◆ Change detection outputs ◆
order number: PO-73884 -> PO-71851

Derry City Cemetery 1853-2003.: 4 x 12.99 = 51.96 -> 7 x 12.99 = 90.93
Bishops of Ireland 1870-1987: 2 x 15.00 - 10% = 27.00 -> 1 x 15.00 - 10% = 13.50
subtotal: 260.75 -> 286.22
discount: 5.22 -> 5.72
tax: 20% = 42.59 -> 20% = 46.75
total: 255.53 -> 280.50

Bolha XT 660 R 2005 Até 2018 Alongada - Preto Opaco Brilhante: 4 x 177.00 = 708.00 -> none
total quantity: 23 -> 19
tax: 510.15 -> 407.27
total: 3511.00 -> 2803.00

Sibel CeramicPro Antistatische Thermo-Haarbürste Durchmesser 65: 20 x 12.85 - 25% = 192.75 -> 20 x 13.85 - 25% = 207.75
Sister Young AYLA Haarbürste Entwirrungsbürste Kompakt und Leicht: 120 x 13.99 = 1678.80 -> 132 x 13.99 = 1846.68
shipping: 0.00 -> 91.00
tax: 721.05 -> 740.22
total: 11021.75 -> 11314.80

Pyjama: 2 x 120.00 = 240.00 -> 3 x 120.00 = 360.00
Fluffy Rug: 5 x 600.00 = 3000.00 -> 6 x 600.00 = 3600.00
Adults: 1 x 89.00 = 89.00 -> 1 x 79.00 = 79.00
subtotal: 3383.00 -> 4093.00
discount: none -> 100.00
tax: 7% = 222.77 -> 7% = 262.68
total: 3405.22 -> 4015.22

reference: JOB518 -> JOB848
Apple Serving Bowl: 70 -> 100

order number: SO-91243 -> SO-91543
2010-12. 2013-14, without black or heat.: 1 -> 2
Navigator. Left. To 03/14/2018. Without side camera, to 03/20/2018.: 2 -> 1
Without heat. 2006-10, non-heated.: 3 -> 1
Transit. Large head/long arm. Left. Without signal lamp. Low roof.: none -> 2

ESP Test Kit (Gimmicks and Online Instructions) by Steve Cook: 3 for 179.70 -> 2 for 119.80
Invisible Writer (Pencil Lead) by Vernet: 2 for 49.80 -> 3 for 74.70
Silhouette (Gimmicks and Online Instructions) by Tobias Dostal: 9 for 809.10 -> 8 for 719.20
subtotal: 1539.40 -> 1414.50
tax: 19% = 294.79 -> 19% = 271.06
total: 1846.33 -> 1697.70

◆ WHAT IS BEING ASKED ◆
Tell how many lines in the data hold the string "Online", giving the number by itself.

◆ EXPECTED ANSWER ◆
2